Boards are formed and the “right people" are selected for them. These people look right with “fill in the blank” diversity but really don’t have the skills necessary to build a thriving entrepreneurial ecosystem.
Weekly emails are sent out touting the firms that fit the social justice profile. Firms that don’t fit the profile that merely execute and make money for investors are only claimed when they exit. The reason for that is the NGO or non-profit is looking for a donation. Awards are given! It’s like the Oscars.
On the shell, the surface, everything looks great and there is a lot of happy talk.
The ecosystem they build isn’t “thriving”. It’s hollow and it doesn’t sustain itself. When the ebbs and flows of entrepreneurship collide with the broader economy, the ecosystem takes a much larger economic shock than it would have if it had been built the same way as San Francisco/Silicon Valley.
The grifters figure out new ways to mine money out of the system. They go to the state level, and better yet, to endowments and even universities so it smacks of legitimacy. They find a billionaire who throws their money into the system because the amount is meaningless to them but it helps them achieve a halo effect for other desires. When the money runs out, they figure out a new way and get appointed to a new thing.
They might even move to a new state and the political network rewards them. They make a lot of promises but nothing comes true.
Even within the thriving ecosystems, there is a grift. There are pretenders. The reason is there is money and there are titles available that make them look good and feed their ego. Their LinkedIn profile looks great and they get invited to speak at the meaningless conferences where people on the stage speak and everyone in the audience is on their phone.
Meanwhile the people that actually take the risk, the people that actually have built and exited startup companies just keep doing what they always do in the background.
About 10 years back a friend of mine told me about an entrepreneur who was starting a business in the Chicago area. This man was an inventor and had started and sold several businesses before his current project. At the time the state of Illinois was offering some type of financial incentives for new businesses so this entrepreneur spoke to the state about his business project. A couple of weeks later two union officials showed up at his office and advised him that he should use unionized workers for his project. This business is now located in Wisconsin where it employs about 35 workers.
Fair to say that when the gov't gets involved the outcomes are diminished and the money is distributed to cronies. This is really true today on all the CRT/DIE/EGS stuff. Huge amounts of money spread around to the usual suspects.
I wonder how something like DARPA fits into this? I am no expert on DARPA, but I do have a sense they are producing far more tech "good" than they are consuming.

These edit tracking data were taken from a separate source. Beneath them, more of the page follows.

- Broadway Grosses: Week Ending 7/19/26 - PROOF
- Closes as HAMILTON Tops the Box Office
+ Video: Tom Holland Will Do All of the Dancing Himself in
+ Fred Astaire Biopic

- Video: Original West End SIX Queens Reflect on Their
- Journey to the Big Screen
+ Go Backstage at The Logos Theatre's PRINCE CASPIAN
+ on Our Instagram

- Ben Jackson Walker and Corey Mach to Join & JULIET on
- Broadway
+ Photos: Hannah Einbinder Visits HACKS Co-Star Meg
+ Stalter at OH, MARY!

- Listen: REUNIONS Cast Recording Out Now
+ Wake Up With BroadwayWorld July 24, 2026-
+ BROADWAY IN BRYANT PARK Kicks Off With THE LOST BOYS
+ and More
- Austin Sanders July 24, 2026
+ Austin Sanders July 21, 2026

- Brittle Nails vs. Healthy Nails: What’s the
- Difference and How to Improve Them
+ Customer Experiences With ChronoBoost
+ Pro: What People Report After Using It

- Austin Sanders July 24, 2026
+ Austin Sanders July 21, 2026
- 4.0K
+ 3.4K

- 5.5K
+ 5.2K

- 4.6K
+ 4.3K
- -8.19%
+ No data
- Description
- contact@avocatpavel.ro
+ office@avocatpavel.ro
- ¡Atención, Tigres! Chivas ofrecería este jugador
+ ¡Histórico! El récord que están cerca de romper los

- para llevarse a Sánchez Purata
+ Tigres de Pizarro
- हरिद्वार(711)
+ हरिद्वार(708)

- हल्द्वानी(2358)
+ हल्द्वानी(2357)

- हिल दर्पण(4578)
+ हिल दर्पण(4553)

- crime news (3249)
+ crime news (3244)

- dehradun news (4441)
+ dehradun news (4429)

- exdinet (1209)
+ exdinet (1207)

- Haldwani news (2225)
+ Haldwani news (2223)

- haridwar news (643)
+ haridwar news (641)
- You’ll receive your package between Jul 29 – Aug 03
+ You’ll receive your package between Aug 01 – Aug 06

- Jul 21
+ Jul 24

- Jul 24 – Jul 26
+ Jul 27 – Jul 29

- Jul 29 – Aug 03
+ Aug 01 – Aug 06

The Univ of Texas has a huge research facility -- JJ Jake Pickle Research -- and all major universities see themselves as research bastions. They have an office of "commercialization" that turns promising research loose to be exploited commercially with UT retaining a stake. This has been quite successful.
BTW, these research facilities are one of the favorite Chinese targets for infiltration and espionage through their Confucian Institutes.
There are a few little supportive tax benefits related to startups such as QSBS (qualified small business stock capital gains exclusion) that are supportive.